The hostile takeover of the Republican Party by the far, far right has ominous implications. They abhor government and are not at all interested in governing, instead they single mindedly champion an agenda to destroy the social safety net, roll back regulations that protect our air, water, food and workplace safety from corporate predators. In the coming days we will see the Tea Party wing of the GOP holding a gun to the head of the still struggling economy, willing to shut down the government in order to defund the Affordable Care Act. One budget vote in the House has already been postponed because the Tea Party minority refuses to vote for a continuing resolution to fund the government that does not also end Obamacare.
Newt Gingrich and the Republicans tried this hostage taking gambit in 1995 and 1996 and it cost the party their majority and Newt lost his speakership. Speaker Boehner is in a similar bind, a government shutdown would be catastrophic for the Republicans going into the 2014 mid-term elections, but avoiding it now means passing a budget with Democratic votes, which would probably cost the Speaker his job and a 2014 primary challenge from the right. Sadly, what is good for the nation does not appear to enter in to the equation.
On the left, we understand that there are legitimate differences in our political philosophies. In the past these differences were debated, deals were made, compromise was not a dirty word and politics was not played as a zero sum game. And the nation prospered, our economy was second to none, we were held in high esteem by the rest of the world. No longer, the Senate minority uses the filibuster to gum up the works of governing and a vocal minority in the House has enough clout to cow the Speaker of the House, bring legislating to a standstill and the government to its knees.

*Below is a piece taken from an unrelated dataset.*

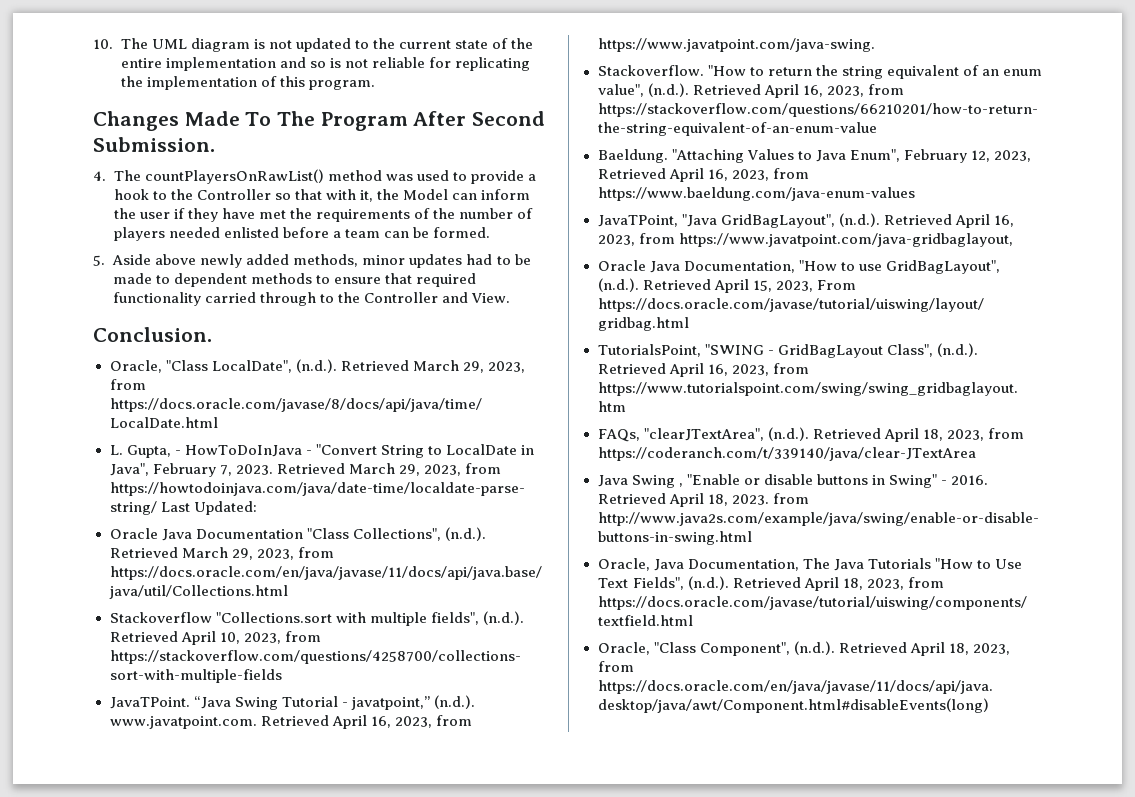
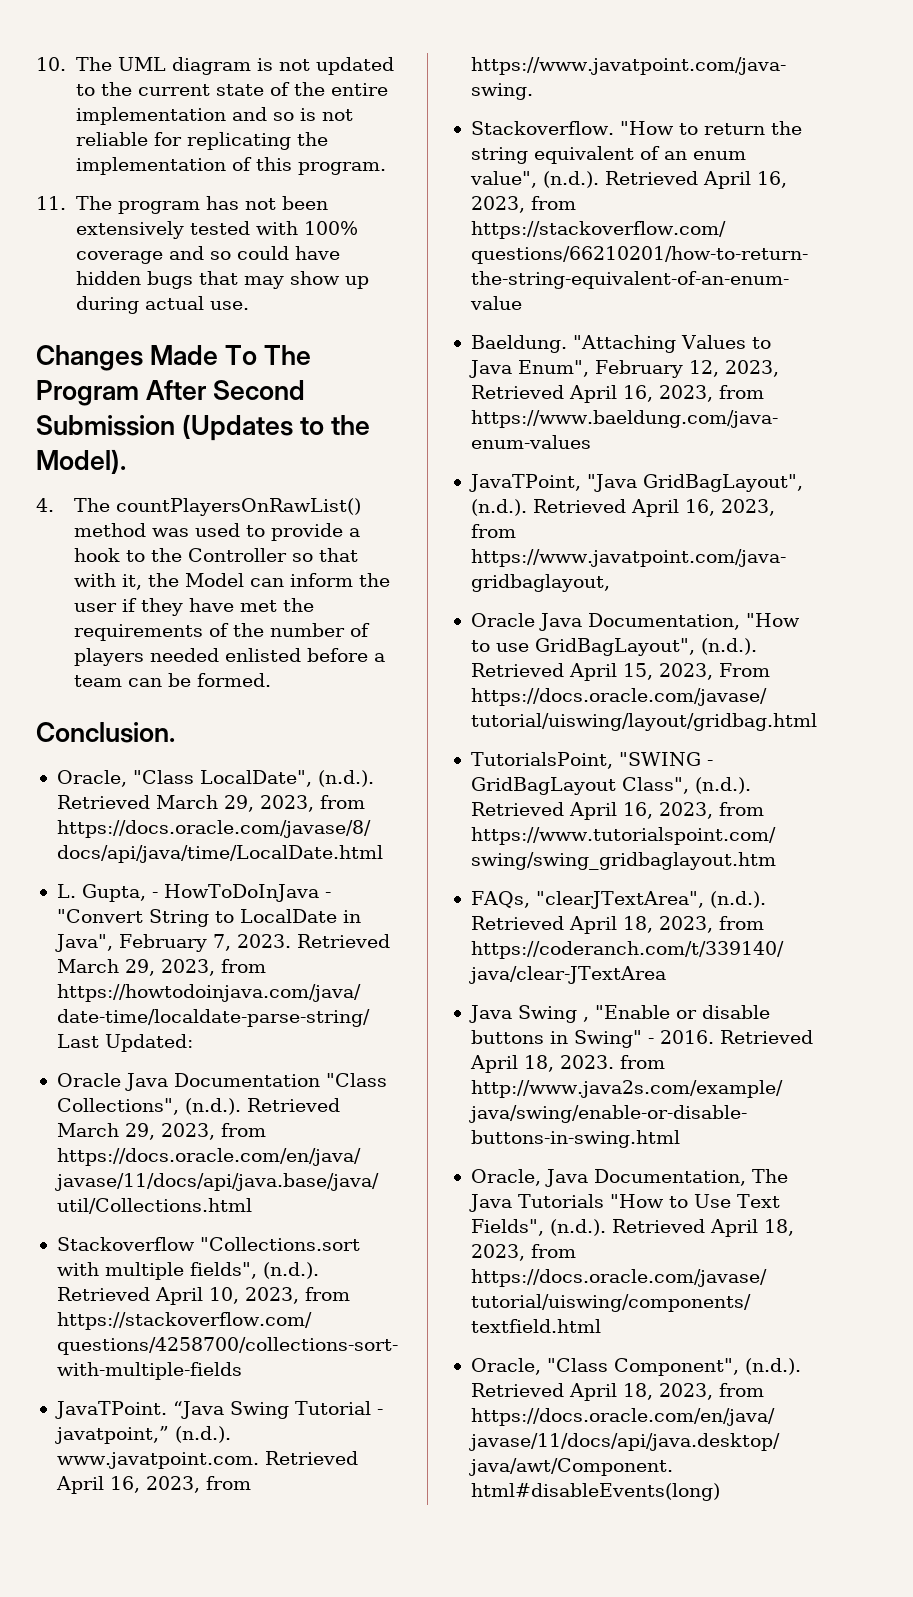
+ 11. The program has not been extensively tested with 100% coverage and so could have hidden bugs that may show up during actual use.
- Changes Made To The Program After Second Submission.
+ Changes Made To The Program After Second Submission (Updates to the Model).
- 5. Aside above newly added methods, minor updates had to be made to dependent methods to ensure that required functionality carried through to the Controller and View.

Lost in this petulant display of brinksmanship is the reality of what American voters really want. Republicans have lost 5 of the last 6 popular votes in presidential elections. In 2012 the Democrats added seats to their Senate majority, defeating Tea Party candidates to do so. Democrats received a million more votes than Republicans in the last House election, only massive gerrymandering after the 2010 census saved the Republican House majority. Grand bargains on a variety of issues are still possible, but not until Republicans decide that governing is more important than political purity and that right, left or mushy middle, we are all in this together.